Amongst the various cotton fibre properties, cotton colour is also assuming practical significance among the spinners while purchasing cotton. Traditionally cotton colour is generally assessed by visual (subjective) method by experience fibre length classers. However, this subjective assessment would often lead to human errors and misguide the cotton buyers to produce a “barre” free fabric.
2.0: Cotton colour
Cotton colour is one of the most important properties of cotton. It is affected by many factors such as rainfall, cultivation, freezes, insect attack, fungi, stains and storage conditions and temperature. Thus, colour deficiency in cotton is an indicator for lower process efficiency and lower product value. Colour deterioration also affects the efficiency of the fibres to absorb and hold the dyes and finishes. According to the USDA (United States Department of Agriculture), colour grade is defined as the colour of the cotton lint. There are standards of 25 colour grades of upland cotton and five categories of “below grade” colour. Fifteen of these grades are mentioned in a physical form in the form of boxes of cotton representing the full range of each standard, while the remaining 10 grades and five below grade categories are descriptions based on physical colour standards. The Universal Cotton standards are globally accepted and regularly used by the consumers for both US and non-US cotton.

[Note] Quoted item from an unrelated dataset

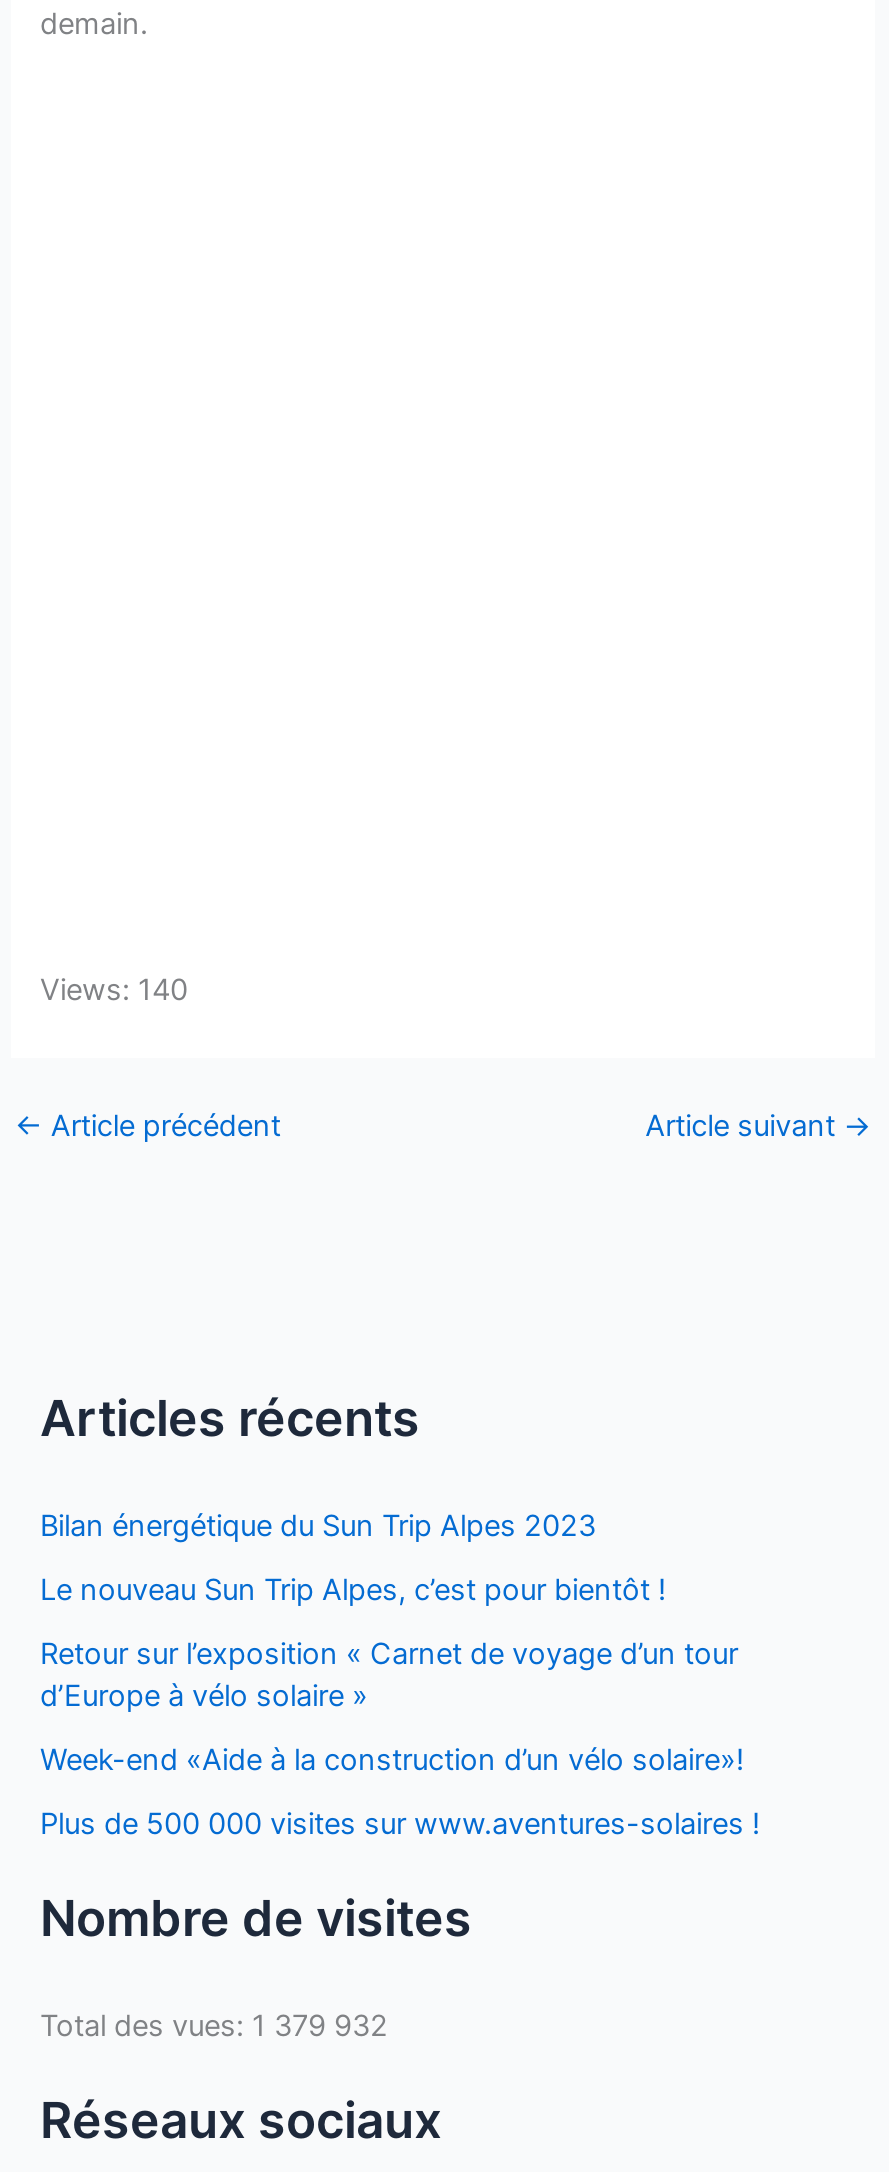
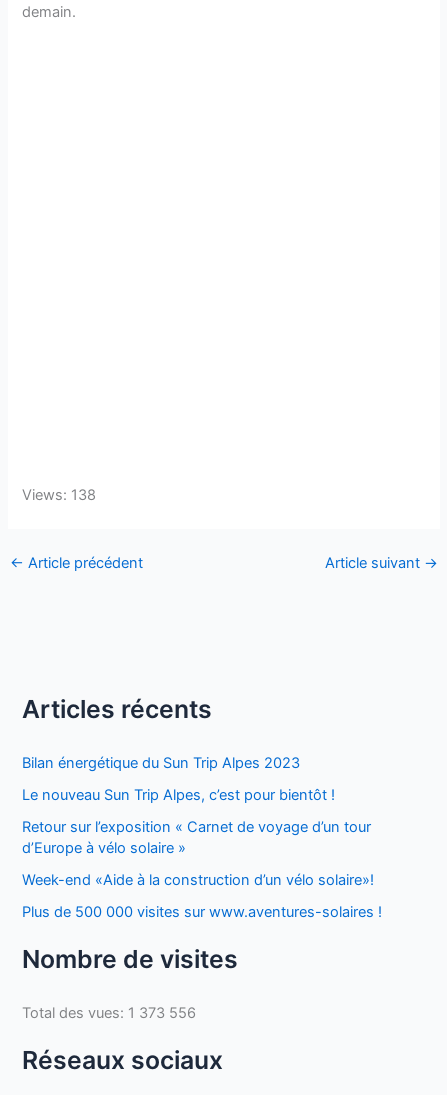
- Views: 140
+ Views: 138

- Total des vues: 1 379 932
+ Total des vues: 1 373 556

In subjective assessment by an expert, the cotton colour is classified under a standard illumination with a set of physical standards. The visual assessment is generally done in a room with grey walls in which the samples are placed on a black background desk illuminated by a light of 1200 lux illumination.
Instrumental evaluation of Colour grade was established during the year 1930 by USDA on two parameters for cotton grade classification – Reflectance (Rd) and Yellowness (+b). The degree of reflectance (Rd) indicates how bright or dull the sample and the degree of yellowness (+b) indicates the colour pigmentation. In general, colour has three dimensions, hue, lightness and chroma. Many research investigations have found that hue of cotton is nearly constant and hence the lightness and chroma is sufficient to indicate the cotton colour grade measurement.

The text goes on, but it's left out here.